[What to work on]: In the data below, find every line with the word "foram" and copy it out.

:: Given data ::

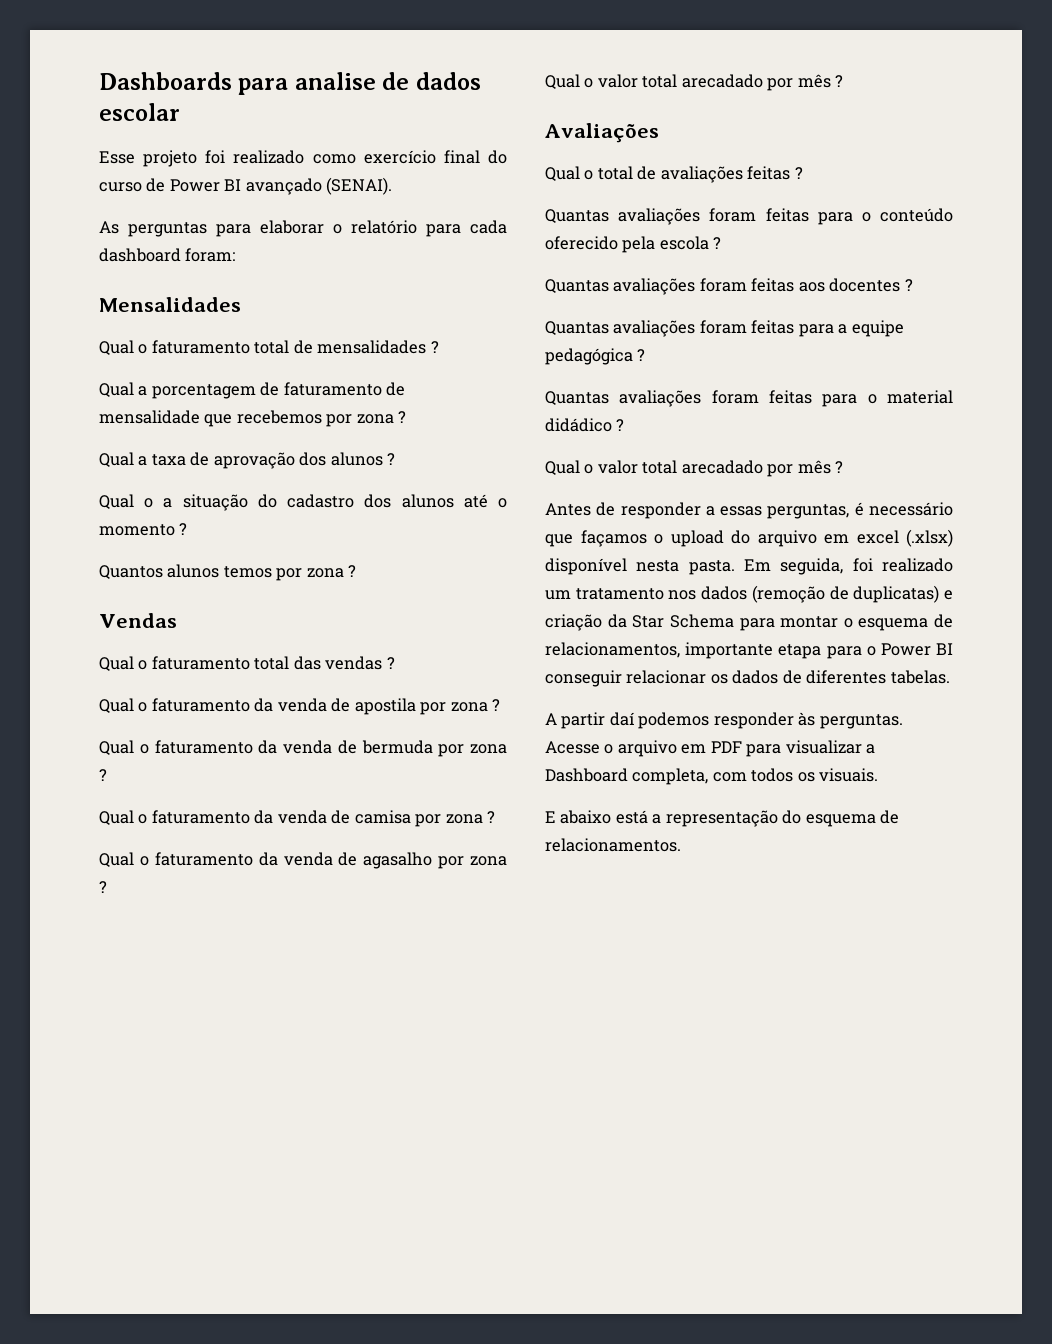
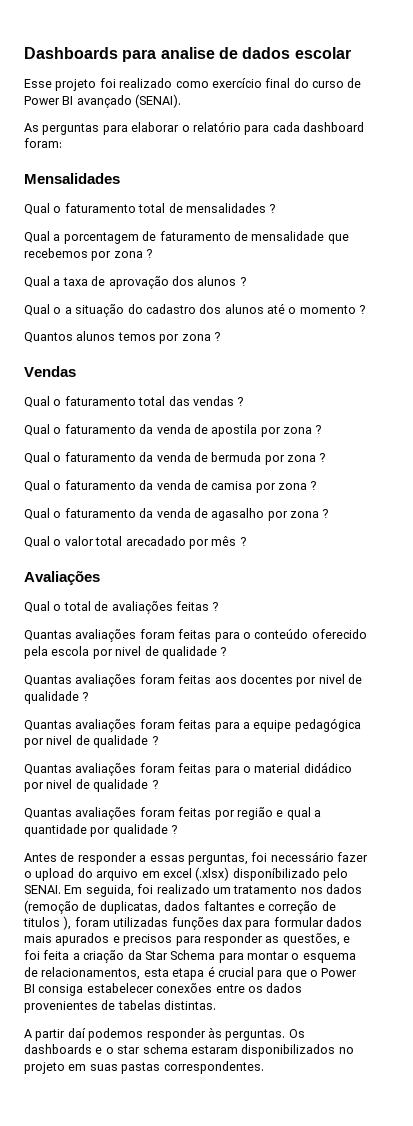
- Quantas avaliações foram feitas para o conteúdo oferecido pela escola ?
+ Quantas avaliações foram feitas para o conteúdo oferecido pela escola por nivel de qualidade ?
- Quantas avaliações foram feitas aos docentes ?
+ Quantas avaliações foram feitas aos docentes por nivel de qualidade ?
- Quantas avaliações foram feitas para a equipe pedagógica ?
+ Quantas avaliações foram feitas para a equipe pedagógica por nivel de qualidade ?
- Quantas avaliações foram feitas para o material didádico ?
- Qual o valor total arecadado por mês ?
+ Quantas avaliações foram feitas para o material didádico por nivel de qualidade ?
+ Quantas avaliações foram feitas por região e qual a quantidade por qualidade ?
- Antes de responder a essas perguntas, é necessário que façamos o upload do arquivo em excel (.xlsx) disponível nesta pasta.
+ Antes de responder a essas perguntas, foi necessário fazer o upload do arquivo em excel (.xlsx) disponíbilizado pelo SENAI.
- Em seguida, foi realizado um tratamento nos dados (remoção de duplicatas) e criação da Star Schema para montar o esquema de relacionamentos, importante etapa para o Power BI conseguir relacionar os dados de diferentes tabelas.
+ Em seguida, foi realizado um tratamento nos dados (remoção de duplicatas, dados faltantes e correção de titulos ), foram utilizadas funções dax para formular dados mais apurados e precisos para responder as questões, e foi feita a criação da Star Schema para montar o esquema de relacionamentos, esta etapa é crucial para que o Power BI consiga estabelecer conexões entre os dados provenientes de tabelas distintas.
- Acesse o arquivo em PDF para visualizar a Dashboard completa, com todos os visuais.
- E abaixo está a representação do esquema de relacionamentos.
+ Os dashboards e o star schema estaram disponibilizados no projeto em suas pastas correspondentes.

:::

[Output for this exercise]:
- Quantas avaliações foram feitas para o conteúdo oferecido pela escola ?
+ Quantas avaliações foram feitas para o conteúdo oferecido pela escola por nivel de qualidade ?
- Quantas avaliações foram feitas aos docentes ?
+ Quantas avaliações foram feitas aos docentes por nivel de qualidade ?
- Quantas avaliações foram feitas para a equipe pedagógica ?
+ Quantas avaliações foram feitas para a equipe pedagógica por nivel de qualidade ?
- Quantas avaliações foram feitas para o material didádico ?
+ Quantas avaliações foram feitas para o material didádico por nivel de qualidade ?
+ Quantas avaliações foram feitas por região e qual a quantidade por qualidade ?
+ Em seguida, foi realizado um tratamento nos dados (remoção de duplicatas, dados faltantes e correção de titulos ), foram utilizadas funções dax para formular dados mais apurados e precisos para responder as questões, e foi feita a criação da Star Schema para montar o esquema de relacionamentos, esta etapa é crucial para que o Power BI consiga estabelecer conexões entre os dados provenientes de tabelas distintas.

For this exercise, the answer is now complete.